1995年から続いているTBSラジオの人気番組『JUNK伊集院光深夜の馬鹿力』は、放送事故寸前のさまざまな伝説の残っていることで知られている。
多くの伝説のうちファンの間でも、最も「ヤバイ」といわれているエピソードに「伊集院光原付バイクでTBS社内を爆走事件」がある。
事件は2004年7月26日の生放送中に発生した。
この日の『深夜の馬鹿力』はスペシャルウィークで、直前に控えたアテネオリンピックを盛り上げる名目で番組スタッフが次の企画を打ち立てた。
それは「第1回男子全裸バイク200mハードル」というもので、伊集院が全裸でバイクにまたがり深夜のTBS局内を大爆走するというハチャメチャなトンデモない企画だった。
この計画が実行された背景には当時のTBS局内には深夜に働いているTBSスタッフは伊集院のほぼ番組スタッフだけであり「まあバレなきゃ大丈夫だろう!」という番組ディレクターによるテキトーな自信からTBSの廊下に小型の原付バイクを用意。そして伊集院は一糸まとわぬ姿になるとバイクに乗り込みTBS放送センター9階の廊下を大暴走し始めた。
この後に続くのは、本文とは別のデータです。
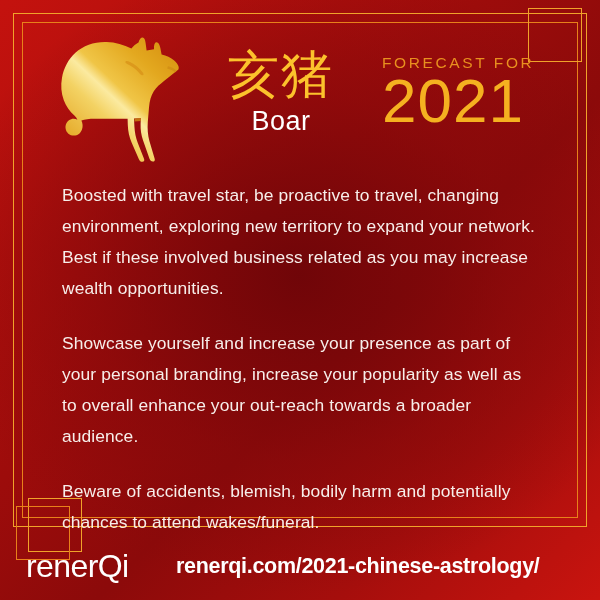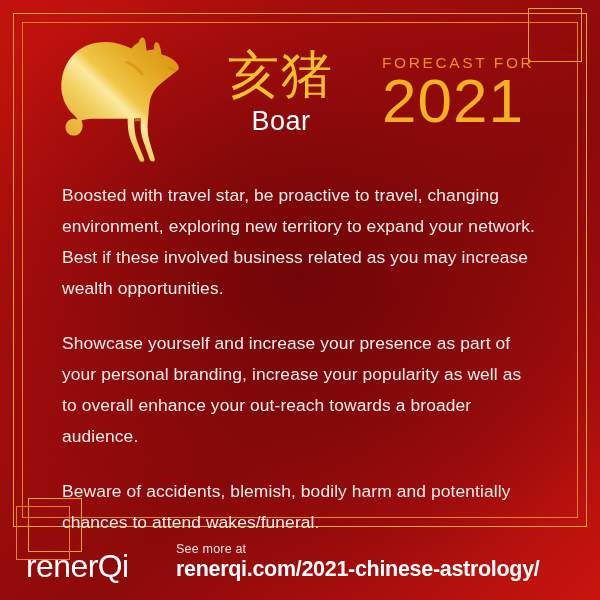--- a/index.html
+++ b/index.html
@@ -284,7 +284,6 @@
   <div class="footer">
     <div class="logo">renerQi</div>
     <div class="see-more-wrap">
-      <div class="see-more">See more at</div>
       <div class="url">renerqi.com/2021-chinese-astrology/</div>
     </div>
   </div>

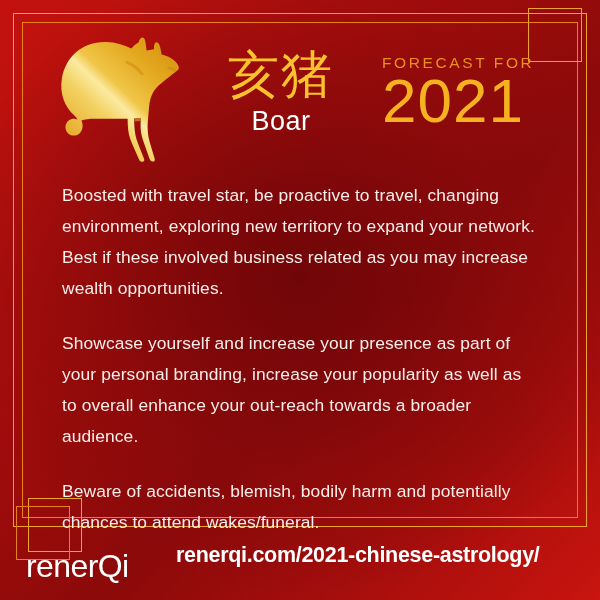--- a/index.html
+++ b/index.html
@@ -152,7 +152,7 @@
     letter-spacing: 0.2px;
   }
   .url {
-    margin-top: 1px;
+    margin-top: 12px;
     font-size: 21.5px;
     font-weight: bold;
     color: #ffffff;

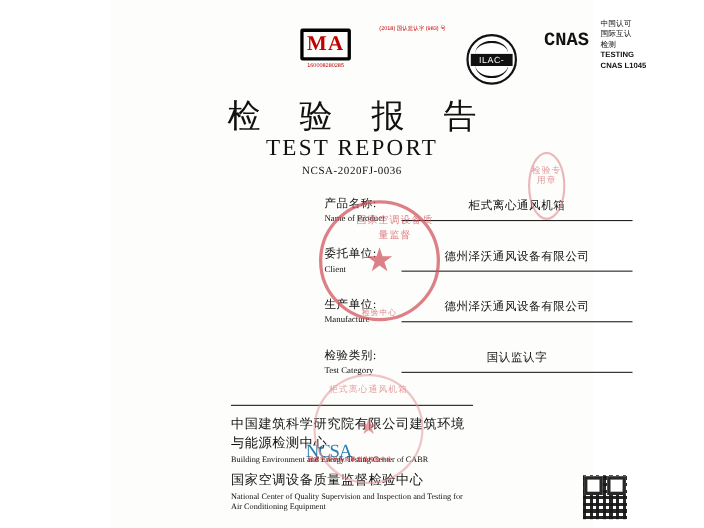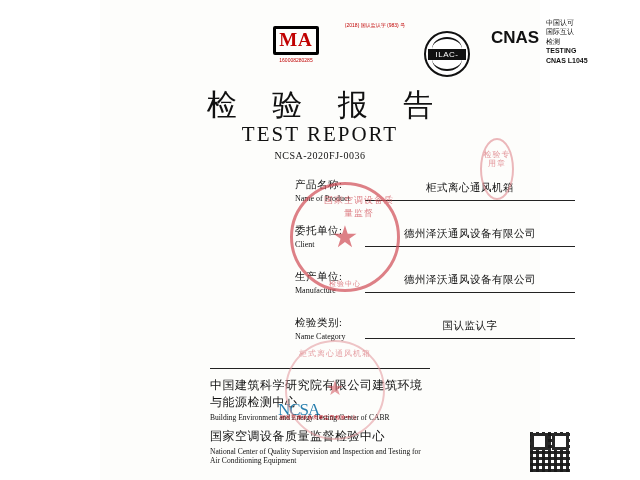--- a/index.html
+++ b/index.html
@@ -130,7 +130,7 @@
     left: 218px; top: 16px; width: 74px;
   }
   .cnas-text {
-    font-family: Liberation Sans, sans-serif;
+    font-family: Liberation Mono, monospace;
     font-weight: bold;
     font-size: 17px;
     color: #111;

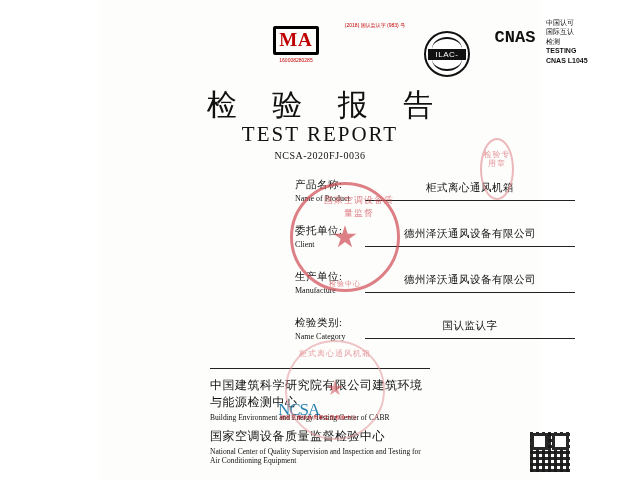--- a/index.html
+++ b/index.html
@@ -456,7 +456,7 @@
       <div class="field-row">
         <div class="field-label">
           <div class="label-cn">检验类别:</div>
-          <div class="label-en">Name Category</div>
+          <div class="label-en">Test Category</div>
         </div>
         <div class="field-value">国认监认字</div>
       </div>

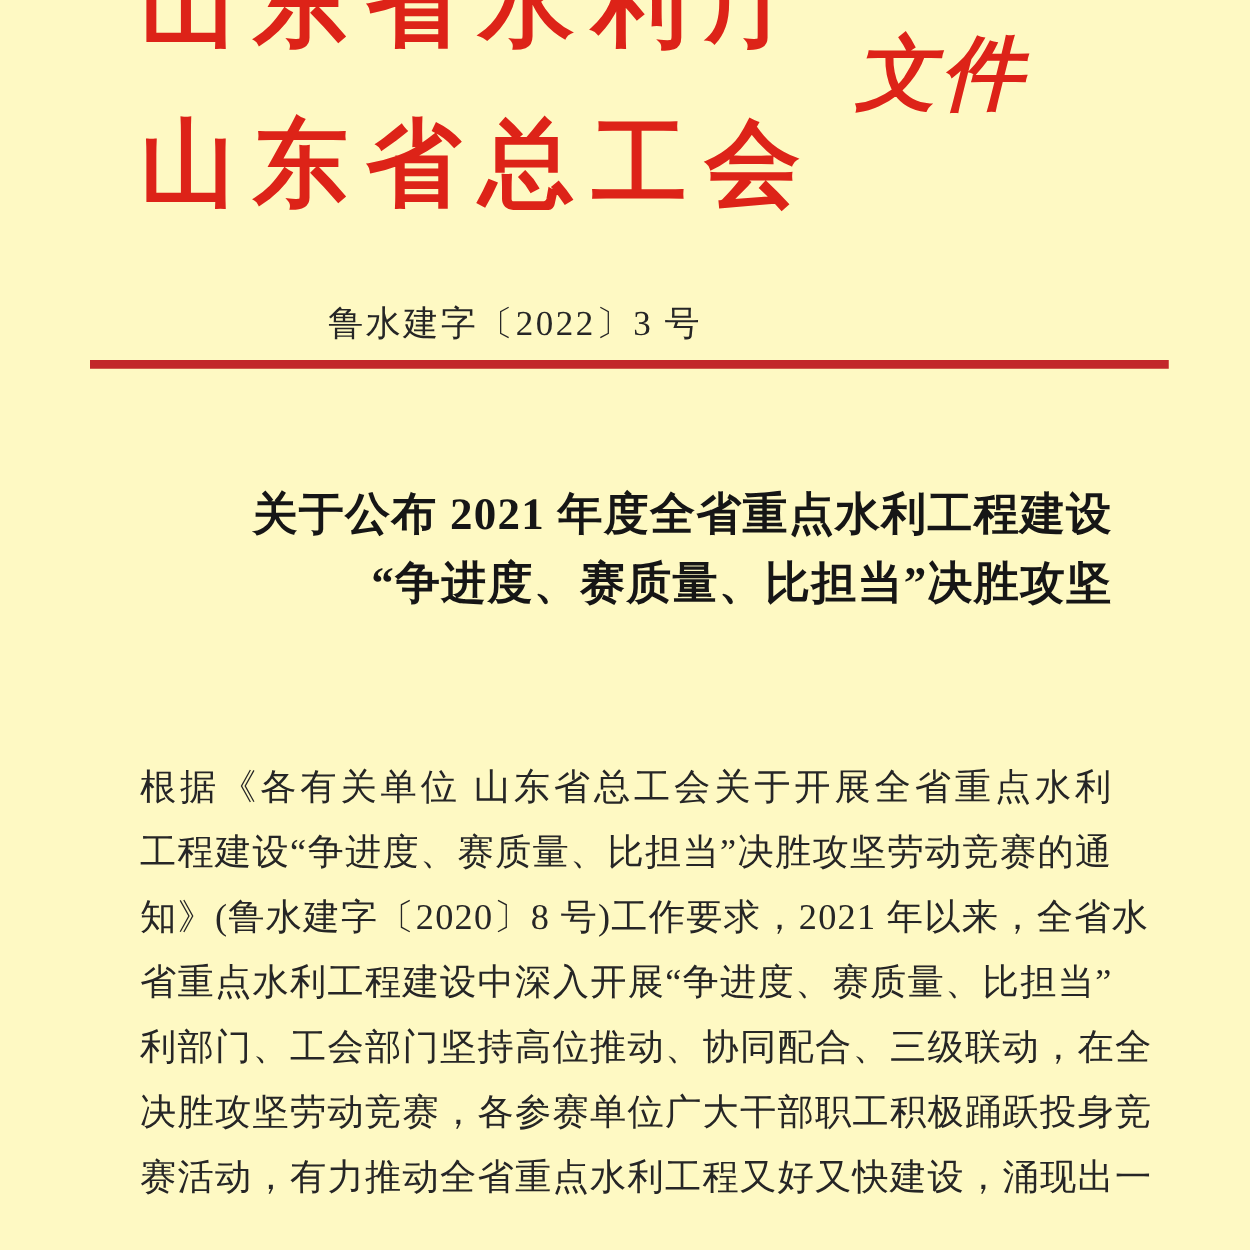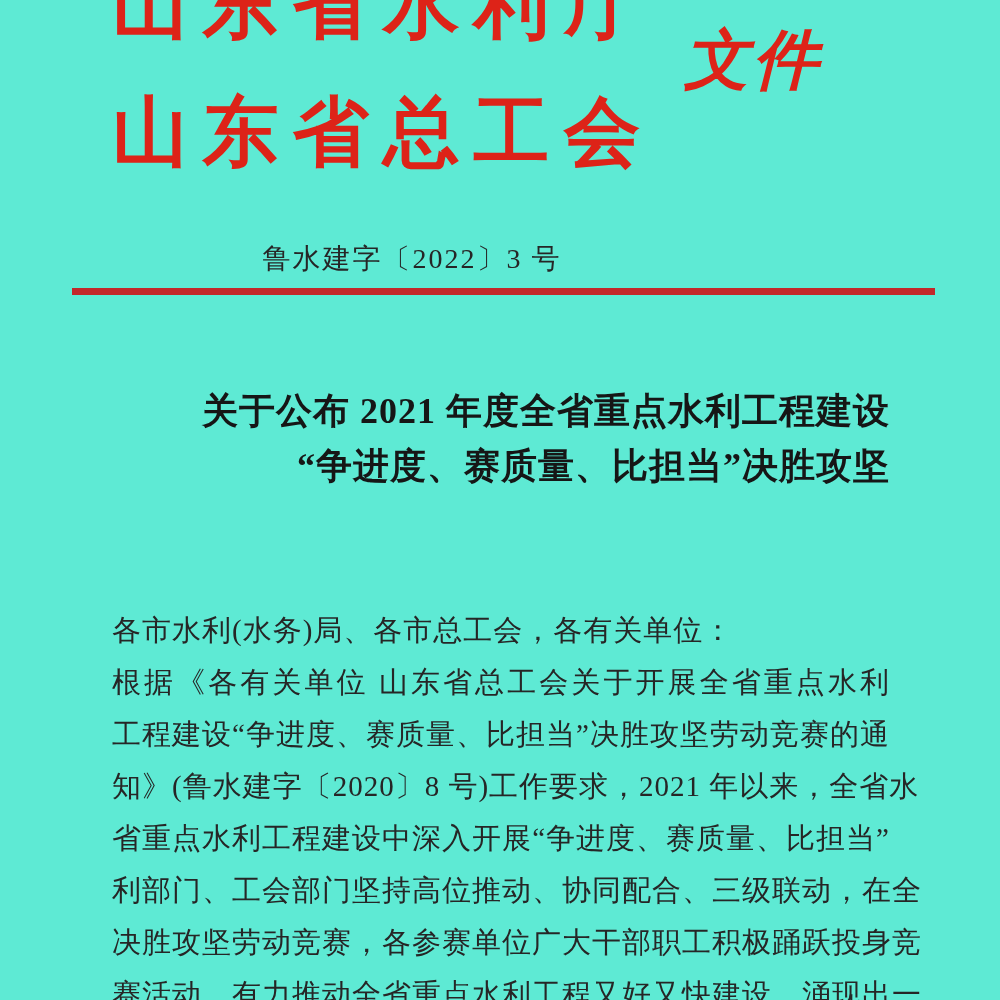--- a/index.html
+++ b/index.html
@@ -11,7 +11,7 @@
     position: relative;
     width: 1000px;
     height: 1000px;
-    background: #5eead4;
+    background: #fef9c3;
     overflow: hidden;
     font-family: "Liberation Serif", "DejaVu Serif", serif;
   }

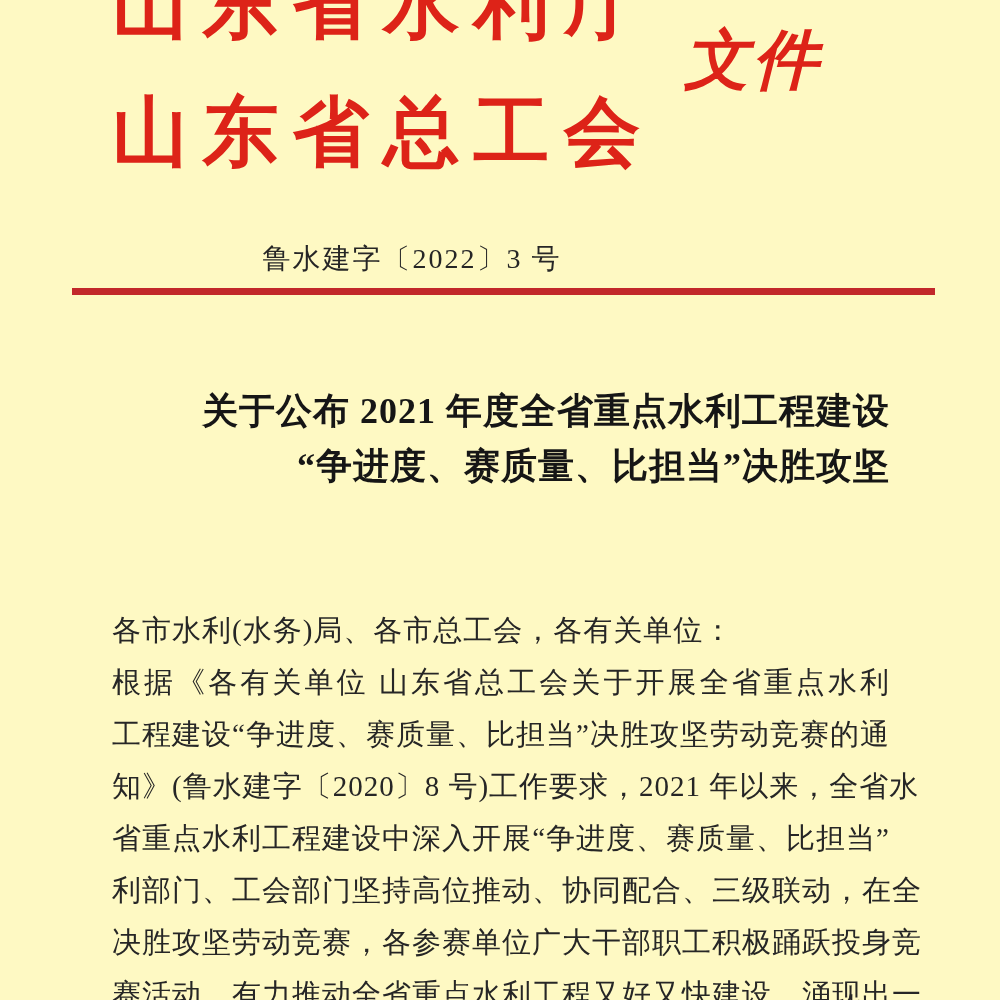--- a/index.html
+++ b/index.html
@@ -132,7 +132,6 @@
   </div>
 
   <div class="doc-body">
-    <div class="salutation">各市水利(水务)局、各市总工会，各有关单位：</div>
     <div class="bline">根据《各有关单位 山东省总工会关于开展全省重点水利</div>
     <div class="bline">工程建设“争进度、赛质量、比担当”决胜攻坚劳动竞赛的通</div>
     <div class="bline">知》(鲁水建字〔2020〕8 号)工作要求，2021 年以来，全省水</div>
それだけでも凄い話なのだが、テンションにあがった伊集院はTBSの社内にも侵入して、番組プロデューサーの机を破壊しようとバイクでオフィスを走行開始した。するとその際に伊集院はバイクの運転を誤り、番組ディレクターの机以外にもTBSラジオの「かなり偉い人」の机にも接触してしまった。その結果、偉い人の机に置いてあった大切なCDが数枚が割れたほか、タイヤ跡がTBS局内にそこかしこに残るなどの甚大な被害を出したというのだ。
この企画が放送された2004年当時、伊集院は37歳という年齢であり体力は有り余っていた。さらに前年の2003年には伊集院の番組が『第40回ギャラクシー賞・ラジオ部門DJパーソナリティ賞』を受賞するなど仕事も順調だったため、こんなムチャが「ギリギリ」ではあるが許容されたようだ。
現在はTBSラジオの朝の顔(『伊集院光とらじおと』)となり、放送事故も難なくかわす伊集院だが、30代の頃はこんなムチャもしていたのだ。
なお、この放送から翌週の回では、バイク暴走の際に伊集院がTBS社内で破壊した品の数々について、番組プロヂューサーが「オレの人生設計だって粉々なんだよ・・・」と自虐気味に言及していた。